The Influencer Agreement is not directly applicable to brands, but certain elements of the agreement could make influencer engagement more complicated for brands. For example, the agreement can be used only for situations in which the influencer will own the copyright in the influencer-produced content, and in which use of the influencer content is limited to brand and influencer social media channels.
At the moment, brands sometimes engage influencers to create content on a "work for hire" basis, and influencer deals often allow use of the content on third-party platforms. It remains to be seen whether brands will be willing to conform their engagements to these union-prescribed terms.
As noted above, the Influencer Agreement cannot be used by influencers with respect to projects involving a Commercials Contract signatory or JPC authorizer. The agreement also provides that a covered project must be addressed in a "standalone contract" that does not also provide for "services covered under any other SAG-AFTRA contract (for example, television commercials or motion pictures)," and requires the influencer's company to notify and negotiate terms with SAG-AFTRA with respect to any proposed use of the content in non-covered media such as television.
The Influencer Waiver can be seen as the counterpart of the Influencer Agreement. The Influencer Waiver extends to Commercials Contract signatories and authorizers who use the waiver obligations similar to those imposed on the influencer's company under the Influencer Agreement. The Influencer Waiver leaves compensation terms subject to bargaining, but obligates the advertiser or agency to make pension and health contributions based on such compensation (which, under the Influencer Agreement, would be the responsibility of the influencer's company).

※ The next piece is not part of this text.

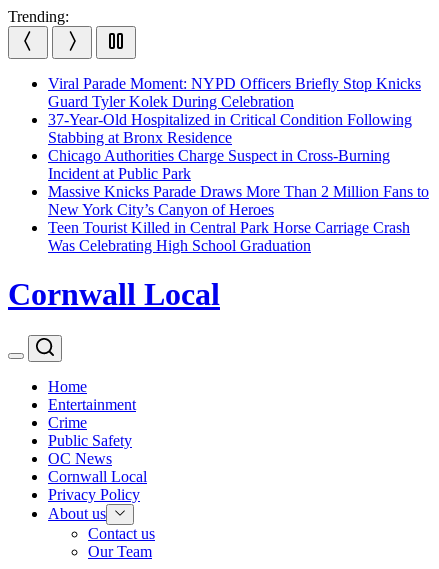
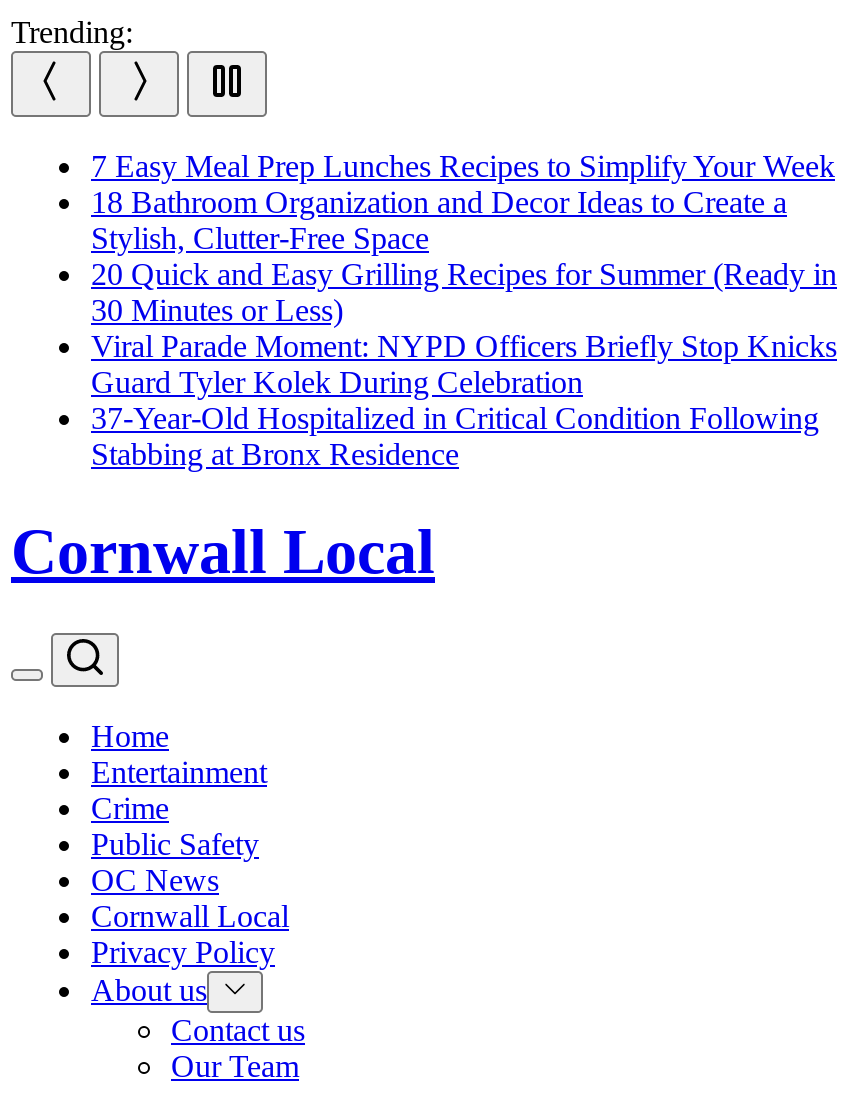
none -> [91,149,837,327] 7 Easy Meal Prep Lunches Recipes to Simplify Your Week | 18 Bathroom Organization and Decor Ideas to Create a | Stylish, Clutter-Free Space | 20 Quick and Easy Grilling Recipes for Summer (Ready in | 30 Minutes or Less)
moved [48,75,421,146] -> [91,329,837,471]: Viral Parade Moment: NYPD Officers Briefly Stop Knicks | Guard Tyler Kolek During Celebration | 37-Year-Old Hospitalized in Critical Condition Following | Stabbing at Bronx Residence
[48,147,429,254] Chicago Authorities Charge Suspect in Cross-Burning | Incident at Public Park | Massive Knicks Parade Draws More Than 2 Million Fans to | New York City’s Canyon of Heroes | Teen Tourist Killed in Central Park Horse Carriage Crash | Was Celebrating High School Graduation -> none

Like the Influencer Agreement, the Influencer Waiver cannot be used for projects involving services covered under another the SAG-AFTRA collective bargaining agreement. Notably, however, the Influencer Waiver expressly reserves all rights of SAG-AFTRA and the JPC with respect to the definition of "commercial" contained in the Commercials Contract and the question of whether all or any influencer-produced, branded video content is a commercial for Commercials Contract purposes.
The Influencer Waiver deviates from the Influencer Agreement in certain ways, presumably as a result of it having been negotiated with the JPC rather than unilaterally promulgated by SAG-AFTRA. For example, the Influencer Agreement does not condition eligibility based on the influencer having achieved any particular level of recognition or success, but the Influencer Waiver is to be used only for engagement of influencers who have "amassed a substantial social media following."
In addition, the Influencer Agreement clarifies that the content must be self-produced by the influencer, but that does not preclude the advertiser or agency from providing the influencer with "notes, suggested messaging, or other guidance relating to the content as long as it is not scripting the content in its entirety."
Further implications of these new developments are sure to emerge soon. Watch this space!
Between the billions of dollars spent on influencer marketing and the way COVID-19 is increasingly driving traditional performers to social media, the union's Influencer Agreement and Influencer Waiver arrive at a key moment. Expect this to be the next phase of a long conversation between union and the industry about the scope of union coverage of influencer projects. The Influencer Agreement also is likely to have an impact on brands that do not take on union obligations in connection with engagement of influencers.